Mediator sides with Laurel teachers union

Matthew Albright
The News Journal
  • Public Employee Relations Board rules in favor of Laurel teachers
  • District officials said changes to work rules were needed because of its financial struggles
  • Teachers agreed to not seek raises until 2016-7 and to have fewer personal days

A state arbitrator has sided with a Laurel teachers’ union in a dispute over work rules.

“I think teachers are happy that this was ruled in our favor. But it’s bittersweet, because there’s no money attached to the new contract,” said Laurel Education Association president Susan Darnell. “The sweeping changes the district wanted weren’t justified, and we’re glad the mediator recognized that.”

The decision by the state Public Employee Relations Board halts a push by officials to change the district’s collective bargaining agreement.

“We were trying to move in line with state expectations and with other districts,” said Superintendent John Ewald. “We are happy to have a final document to be working from and look forward to moving forward with our teachers.”

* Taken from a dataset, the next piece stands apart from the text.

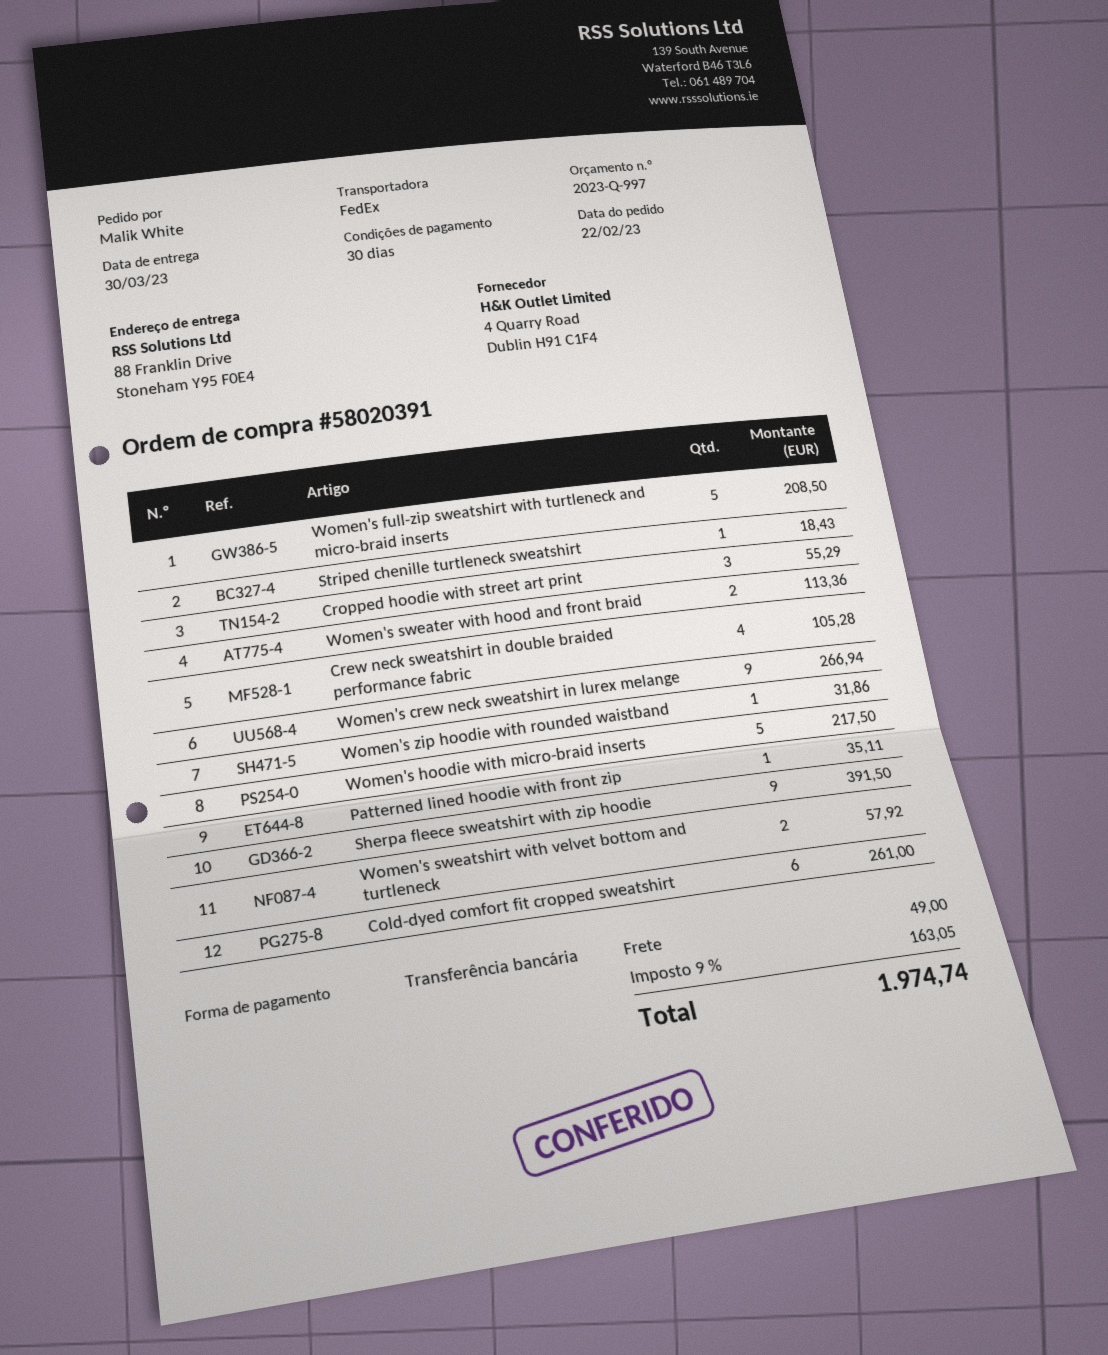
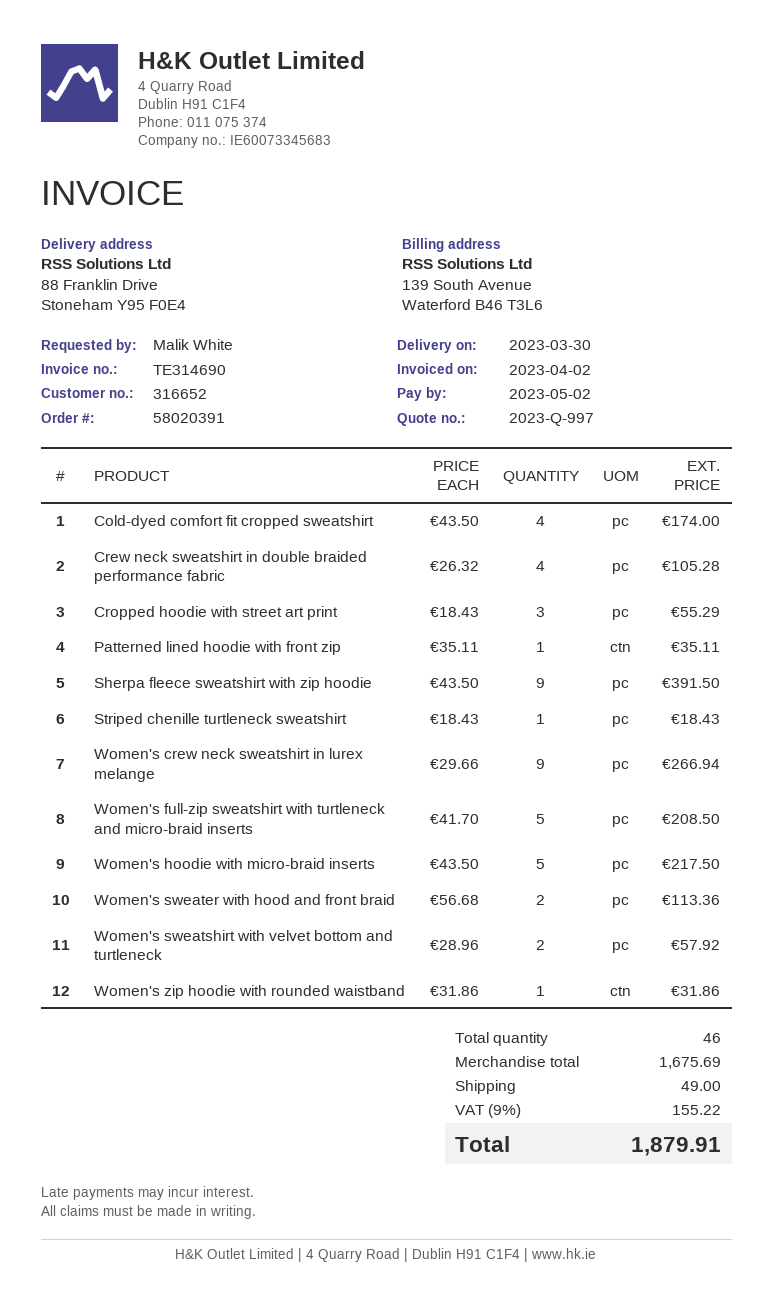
Cold-dyed comfort fit cropped sweatshirt: 6 for 261.00 -> 4 for 174.00
tax: 9% = 163.05 -> 9% = 155.22
total: 1974.74 -> 1879.91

Faced with a tight budget, district leaders have said they won’t be able to grant teachers a raise from local money through the 2016-2017 school year. Though it had originally sought raises after two years, the union agreed not to seek such raises during that time, though its members demanded salary negotiations reopen no later than January 2016.

But the sides could not agree on the changes to work rules district officials sought.

Those changes included: removing limits of five hours or four periods of uninterrupted teaching each day; shrinking planning periods by five minutes; cutting personal days from five to three; removing requirements that teachers get comp time for working hours not part of a regular work day; and turning 3½ days of preparing for school to professional training.

The district also wanted to eliminate the practice allowing teachers to voluntarily switch classrooms during the school year and give school leaders power to reassign teachers within schools.

Teachers have been working under a contract that expired in 2010. The union and district negotiated unsuccessfully for months over a new agreement, including three sessions with outside mediators.

That led the two sides to present their final offers to the relations board, which would choose one proposal that would become the district’s new contract. The board selected the union’s offer.

The union also agreed to 5½ hours of continuous teaching time instead of five and cutting personal days to four instead of five.

“We understood all along that the district was in bad financial shape and were willing to make sacrifices,” Darnell said. “But the work rules were the biggest problem.”

The employee board’s ruling acknowledges the district’s financial situation. But it said there was not enough evidence that the union’s terms would cost the district too much or are behind the structural financial problems it is facing.

Darnell said she hopes the decision puts an end to a sometimes tense relationship. At one point, Laurel teachers began working the hours explicitly required by contract as a form of protest.

“I think this created a lot of hard feelings,” Yarnell said. “Now we need to put this behind us and move on.”